High and low P baroreceptors
What is hypovolaemia?
Decreased ECF volume
What causes lowered ECF volume?
Increased salt and H2O
What causes salt and H2O loss?
Vomiting, diarrhoea or excess sweating
Describe how increased salt and H2O loss leads to decreased blood pressure
= decreased plasma volume = decreased venous pressure = decreased venous return = decreased atrial pressure = decreased EDV = decreased stroke volume = decreased cardiac output = decreased blood pressure
What does decreased blood pressure cause (to try and reverse itself)?
Decreased carotid sinus baroreceptor inhibition of sympathetic discharge (causing increased sympathetic discharge)
What does increased sympathetic discharge cause?
Increased vasoconstriction = increased TPR (total peripheral resistance) = increased blood pressure towards normal
What does increased atrial pressure and decreased carotid sinus baroreceptor discharge cause?
Increase in ADH release (to try n retain water) (may cause hypo-osmolarity)

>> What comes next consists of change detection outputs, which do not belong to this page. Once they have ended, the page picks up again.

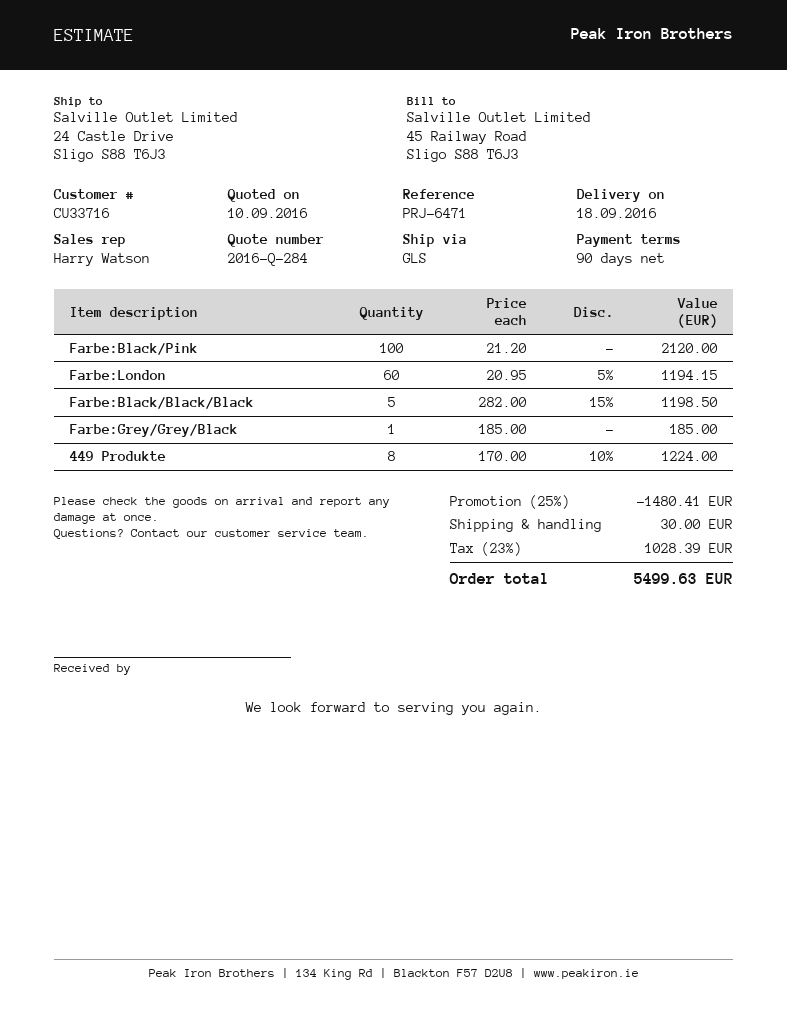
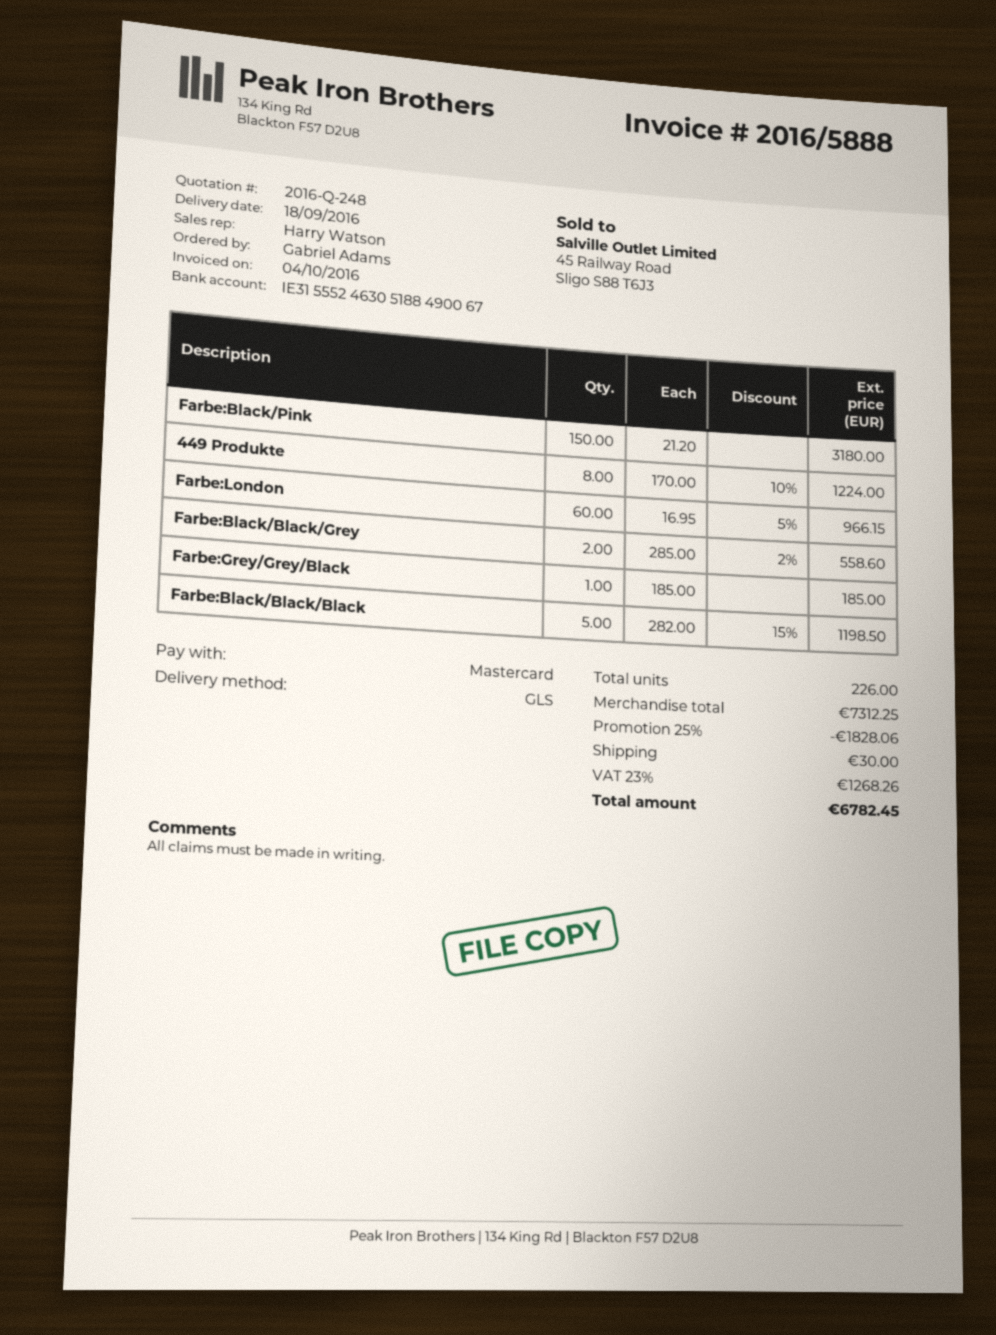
quote number: 2016-Q-284 -> 2016-Q-248
Farbe:Black/Pink: 100 x 21.20 = 2120.00 -> 150 x 21.20 = 3180.00
Farbe:London: 60 x 20.95 - 5% = 1194.15 -> 60 x 16.95 - 5% = 966.15
Farbe:Black/Black/Grey: none -> 2 x 285.00 - 2% = 558.60
discount: 25% = 1480.41 -> 25% = 1828.06
tax: 23% = 1028.39 -> 23% = 1268.26
total: 5499.63 -> 6782.45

What effect does the increased sympathetic vasoconstriction (to increase BP) have on the kidney?
Increased renal arterial constriction
Increased renin
What does increased renin lead to?
Increased angiotensin II
What 2 effects does increased angiotensin II have in the kidney?
- Decreased peritubular capillary hydrostatic P (and increased oncotic pressure) which causes increased NaCl and H2O reabsorption in the proximal tubule (due to changes in rate of uptake by peritubular capillaries)
- Increased aldosterone which causes increased NaCl and H2O reabsorption in the distal tubule
(so less Na excreted!)
Increase in Na+ reabsorption is because of what?
Greater reabsorptive forces in the peritubular capillaries
If we have lost NaCl and H2O (more of the ‘wet stuff’), then what does this mean for oncotic pressure?
Increased even more than normal
What does the increased oncotic pressure mean can happen?
Can reabsorb up to 75% of the filtrate at the proximal tubule

How is GFR affected in the case of fluid loss? Why?
Remains largely unaffected; autoregulation maintains GFR and the VC of afferent and efferent means little effect on GFR until volume depletion is severe enough to cause considerable decrease in MBP
So to recap - how is hydrostatic pressure and oncotic pressure in peritubular capillaries affected during hypovolaemia (dehydration)?
Hydrostatic pressure is less than normal due to renal VC (less force driving water out of capillaries)
Oncotic pressure is higher than normal due to reduced volumes of available fluid (so have an even stornger oncotic force favouring reabsorption)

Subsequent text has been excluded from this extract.